**TASK TO COMPLETE:**
Starting with the line that contains "-18,7 +18,7 @@" and ending with the last line of the entries, repeat exactly those lines and nothing else, pictures excluded.

════════════════

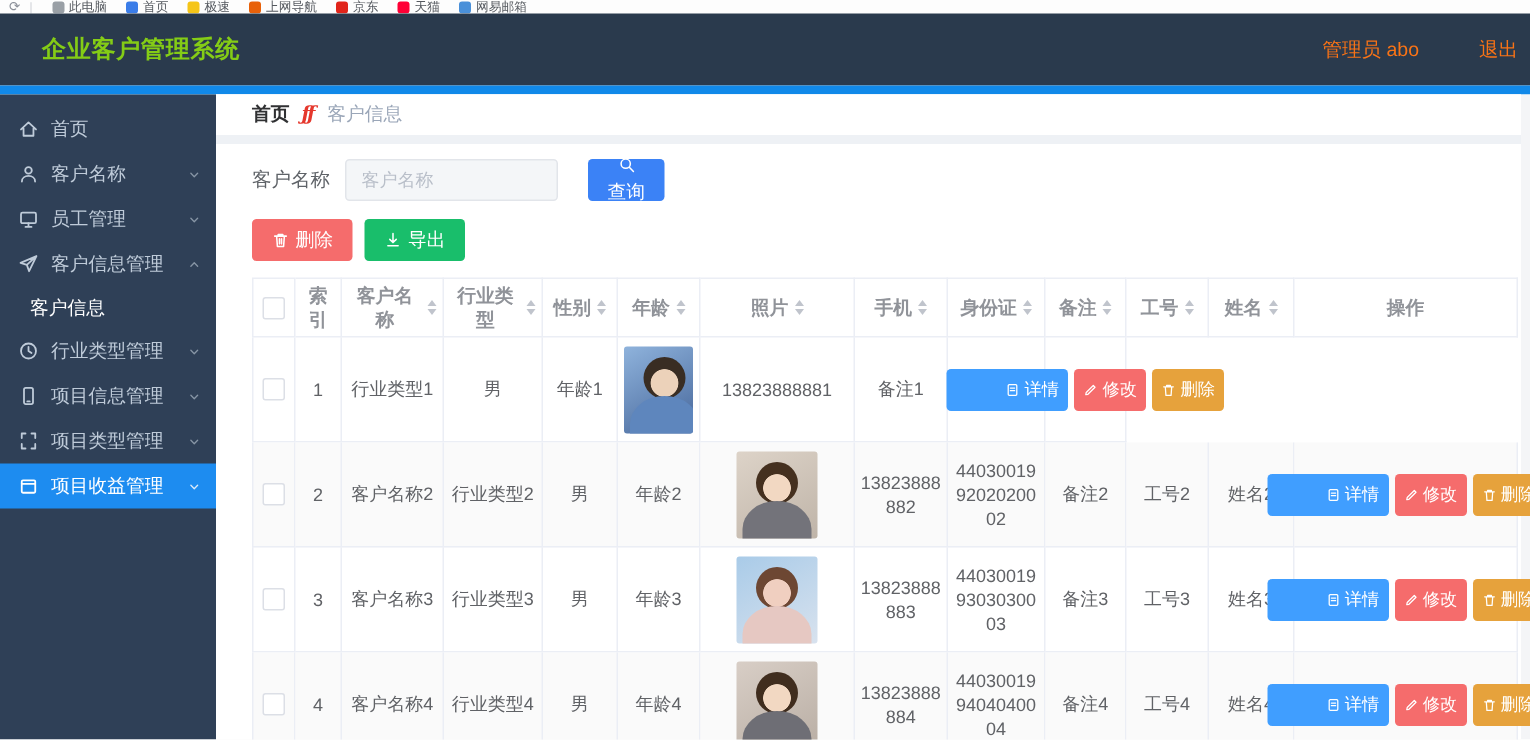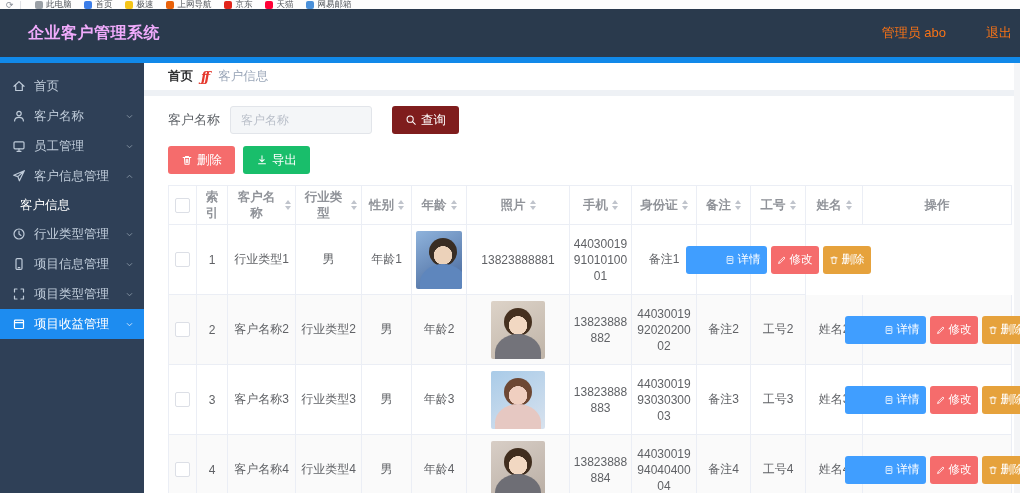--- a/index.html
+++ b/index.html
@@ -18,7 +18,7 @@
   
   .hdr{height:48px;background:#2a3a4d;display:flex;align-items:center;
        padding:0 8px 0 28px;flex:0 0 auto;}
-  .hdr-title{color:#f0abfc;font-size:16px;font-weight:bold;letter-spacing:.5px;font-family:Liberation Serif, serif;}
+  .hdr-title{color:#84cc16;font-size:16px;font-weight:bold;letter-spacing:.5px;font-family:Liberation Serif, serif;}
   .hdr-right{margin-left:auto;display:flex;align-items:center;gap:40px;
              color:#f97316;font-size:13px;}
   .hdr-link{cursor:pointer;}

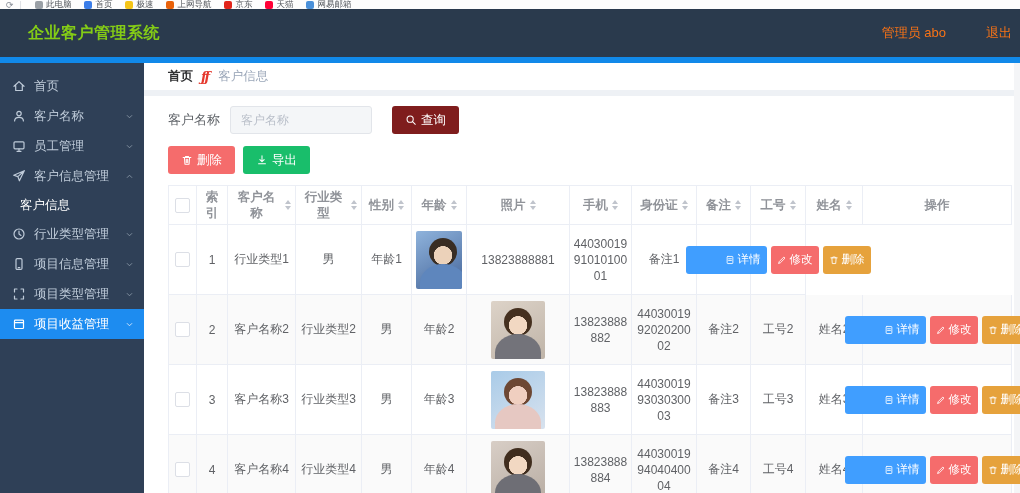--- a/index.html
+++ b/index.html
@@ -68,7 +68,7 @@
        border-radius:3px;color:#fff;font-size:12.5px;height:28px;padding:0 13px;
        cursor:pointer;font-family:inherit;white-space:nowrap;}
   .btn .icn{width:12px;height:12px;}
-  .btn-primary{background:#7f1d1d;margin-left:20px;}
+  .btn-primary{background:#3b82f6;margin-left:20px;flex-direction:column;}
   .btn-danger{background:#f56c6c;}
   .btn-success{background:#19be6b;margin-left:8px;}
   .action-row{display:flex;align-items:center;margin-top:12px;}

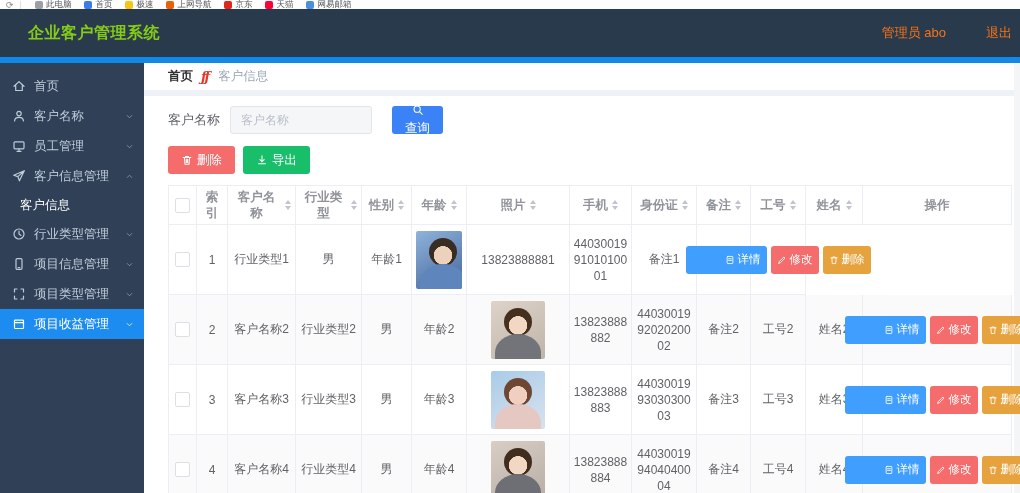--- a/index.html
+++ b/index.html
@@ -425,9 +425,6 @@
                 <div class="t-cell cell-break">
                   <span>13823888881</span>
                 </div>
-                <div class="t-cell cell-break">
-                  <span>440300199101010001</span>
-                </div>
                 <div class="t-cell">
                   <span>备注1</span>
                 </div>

════════════════

**RESULT OF THIS TASK:**
@@ -18,7 +18,7 @@
   
   .hdr{height:48px;background:#2a3a4d;display:flex;align-items:center;
        padding:0 8px 0 28px;flex:0 0 auto;}
-  .hdr-title{color:#f0abfc;font-size:16px;font-weight:bold;letter-spacing:.5px;font-family:Liberation Serif, serif;}
+  .hdr-title{color:#84cc16;font-size:16px;font-weight:bold;letter-spacing:.5px;font-family:Liberation Serif, serif;}
   .hdr-right{margin-left:auto;display:flex;align-items:center;gap:40px;
              color:#f97316;font-size:13px;}
   .hdr-link{cursor:pointer;}

--- a/index.html
+++ b/index.html
@@ -68,7 +68,7 @@
        border-radius:3px;color:#fff;font-size:12.5px;height:28px;padding:0 13px;
        cursor:pointer;font-family:inherit;white-space:nowrap;}
   .btn .icn{width:12px;height:12px;}
-  .btn-primary{background:#7f1d1d;margin-left:20px;}
+  .btn-primary{background:#3b82f6;margin-left:20px;flex-direction:column;}
   .btn-danger{background:#f56c6c;}
   .btn-success{background:#19be6b;margin-left:8px;}
   .action-row{display:flex;align-items:center;margin-top:12px;}

--- a/index.html
+++ b/index.html
@@ -425,9 +425,6 @@
                 <div class="t-cell cell-break">
                   <span>13823888881</span>
                 </div>
-                <div class="t-cell cell-break">
-                  <span>440300199101010001</span>
-                </div>
                 <div class="t-cell">
                   <span>备注1</span>
                 </div>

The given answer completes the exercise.